Bisnis.com, MEDAN – Wakil Menteri Koordinator (Wamenko) Bidang Pangan Hanif Faisol Nurofiq menyebut penguatan kerja sama antardaerah (KAD) menjadi strategi utama untuk menjaga pasokan dan stabilitas harga komoditas di wilayah perkotaan.
Hanif mengatakan kota-kota besar umumnya bukanlah daerah penghasil tanaman pangan sehingga membutuhkan pasokan dari wilayah penyangga untuk memenuhi kebutuhan masyarakatnya.
“Oleh karena itu, kerja sama antara kota konsumsi dan kabupaten/ kota produsen perlu dibuat lebih operasional, tidak berhenti pada nota kesepahaman saja tapi sampai pada kontrak pasok, jadwal distribusi, standar kualitas, serta mekanisme pembiayaan,” kata Hanif saat menyampaikan pidatonya dalam Rakernas ke-18 APEKSI tahun 2026 di Medan, Rabu (1/7/2026).
Dikatakan Hanif, menjaga stabilitas pasokan dan harga pangan wilayah perkotaan membutuhkan strategi yang tepat.
Selain KAD, Hanif menyebut perlunya memperkuat peran BUMD pangan, pasar induk, dan pelaku logistik sebagai strategi lain.
Dia mengatakan BUMD bisa menjadi instrumen stabilisasi terutama ketika harga mulai bergerak naik secara tak wajar.
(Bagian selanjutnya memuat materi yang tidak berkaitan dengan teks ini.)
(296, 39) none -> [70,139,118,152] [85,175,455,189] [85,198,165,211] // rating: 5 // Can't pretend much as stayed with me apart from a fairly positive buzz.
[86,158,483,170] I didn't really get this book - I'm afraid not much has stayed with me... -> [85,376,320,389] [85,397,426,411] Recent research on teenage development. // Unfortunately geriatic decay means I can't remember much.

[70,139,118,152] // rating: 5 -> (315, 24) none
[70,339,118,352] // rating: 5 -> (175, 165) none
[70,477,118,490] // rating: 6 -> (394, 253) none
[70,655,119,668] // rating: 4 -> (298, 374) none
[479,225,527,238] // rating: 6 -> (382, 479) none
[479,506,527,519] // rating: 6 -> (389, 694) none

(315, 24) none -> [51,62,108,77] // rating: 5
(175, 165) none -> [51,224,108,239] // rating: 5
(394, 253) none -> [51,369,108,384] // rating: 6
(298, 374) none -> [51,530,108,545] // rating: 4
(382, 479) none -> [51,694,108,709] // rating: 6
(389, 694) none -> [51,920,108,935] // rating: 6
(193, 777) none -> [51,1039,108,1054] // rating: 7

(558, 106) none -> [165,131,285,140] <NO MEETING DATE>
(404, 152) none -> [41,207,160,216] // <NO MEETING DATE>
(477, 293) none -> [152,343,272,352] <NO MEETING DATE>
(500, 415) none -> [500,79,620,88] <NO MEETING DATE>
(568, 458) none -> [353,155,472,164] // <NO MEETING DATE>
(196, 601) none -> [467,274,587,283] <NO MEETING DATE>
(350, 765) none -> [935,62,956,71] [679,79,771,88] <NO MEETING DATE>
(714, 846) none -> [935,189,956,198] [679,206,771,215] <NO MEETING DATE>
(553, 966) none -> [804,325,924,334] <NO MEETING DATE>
Namun, pengelolaannya harus sehat, didukung oleh data yang baik serta jejaring mitra dengan produsen dengan distributor.
Lalu, memperkuat pangan lokal dan urban farming sesuai karakter kota, serta menekan food loss and waste.
Dalam pidatonya Hanif juga menyinggung soal pembangunan sistem peringatan dini pangan di mana pemerintah kota perlu mengintegrasikan data harga harian, stok pasar, informasi cuaca, gangguan distribusi, dan Kalender hari besar keagamaan atau nasional.
Dengan sistem itu, lanjutnya, intervensi tidak dilakukan setelah harga melonjak, tapi sebelum tekanan harga membesar.
“Hari ini, sistem itu belum terkoneksi antara pemerintah kota juga dengan pemerintah pusat. Kita masih reaktif, baru bertindak setelah ada kasus. Sistem ini yang akan kita bangun untuk memperkuat ketahanan pangan kita,” ujar Hanif.
Senada, Wali Kota Medan Rico Tri Putra Bayu Waas juga menekankan kolaborasi dan kerja sama antardaerah untuk mendukung ketahanan pangan khususnya di wilayah perkotaan yang memiliki keterbatasan lahan.
Dia mencontohkan saat bencana banjir melanda 19 dari 21 kecamatan di Medan pada akhir November 2025 lalu sebanyak 85.000 kepala keluarga terdampak. Bencana juga membuat pasokan pangan terganggu sehingga krisis pangan pascabencana menghantui masyarakat perkotaan yang memang tidak menghasilkan bahan pangan sendiri.
“Inilah yang sedang kami perkuat, berkoordinasi dengan kabupaten/ kota sekitar yang memang memproduksi pangan. Harus dibuat sistem yang baik agar nantinya distribusi pangan semakin baik. Termasuk mengupayakan membangun ketahanan pangan sendiri dengan mempraktikkan green farming ataupun urban farming di kota,” kata Rico.